Assim o esperamos também nós, a bem da diversidade e da salvaguarda da memória de outros tempos; a bem de um sinal de evolução no universo de subdesenvolvimento que, convenhamos, caracteriza o sistema rodoviário dominante.




o amanhecer no torres del paine de Cuamba; janelas abertas e fechadas

2 comentário(s):

Anonymous Anónimo disse...

Já nem digo as cebolas e os tomates, mas as mangas... Porque não há disso entre Vila Franca de Xira e Entrecampos? Ou na linha de Sintra? Ou do Estoril? E que é mais estúpido, é que se fizermos uma sugestão destas à CP, ainda são capazes de pensar que estamos a brincar!

12:41 da manhã  
Anonymous Anónimo disse...

Estava a deliciar-me com as vossas fotos quando encontrei a do aviso... De imediato ocorreu-me o livro O Processo Civilizacional, onde o Norbert Elias dá conta da evolução das práticas de convivência em sociedade através dos livros de etiqueta e boas maneiras, um deles escrito pelo Erasmus... Muito curioso.

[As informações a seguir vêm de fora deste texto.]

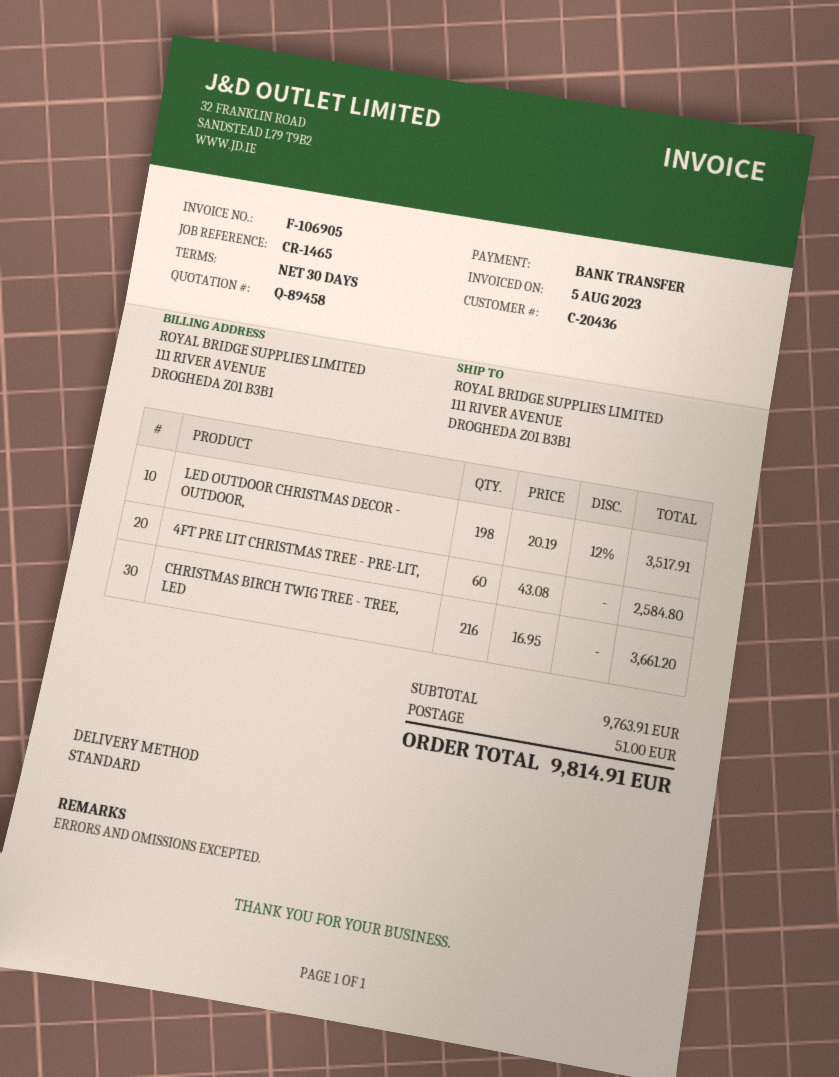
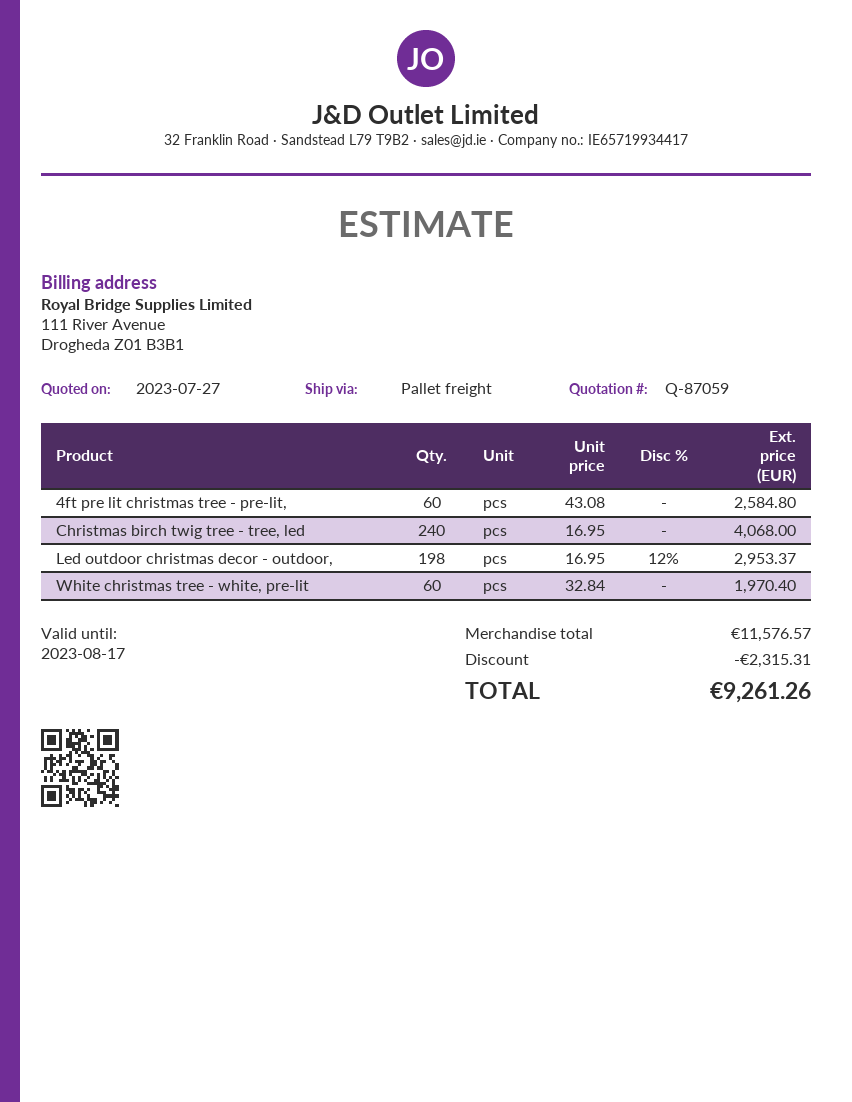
quote number: Q-89458 -> Q-87059
shipping method: standard -> pallet freight
LED OUTDOOR CHRISTMAS DECOR - OUTDOOR,: 198 x 20.19 - 12% = 3517.91 -> 198 x 16.95 - 12% = 2953.37
CHRISTMAS BIRCH TWIG TREE - TREE, LED: 216 x 16.95 = 3661.20 -> 240 x 16.95 = 4068.00
White christmas tree - white, pre-lit: none -> 60 x 32.84 = 1970.40
subtotal: 9763.91 -> 11576.57
discount: none -> 2315.31
shipping: 51.00 -> none
total: 9814.91 -> 9261.26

Dizes "a bem da diversidade", acrescento e não só... O comboio, para já, pode não parecer compatível com a eficácia, o lucro e outros valores das nossas sociedades que se globalizam e que estes países africanos perseguem no breve trecho. Mas o ambiente não beneficia com o comboio? Além disso, o transporte de mercadorias dificilmente se faz de outro modo em terra.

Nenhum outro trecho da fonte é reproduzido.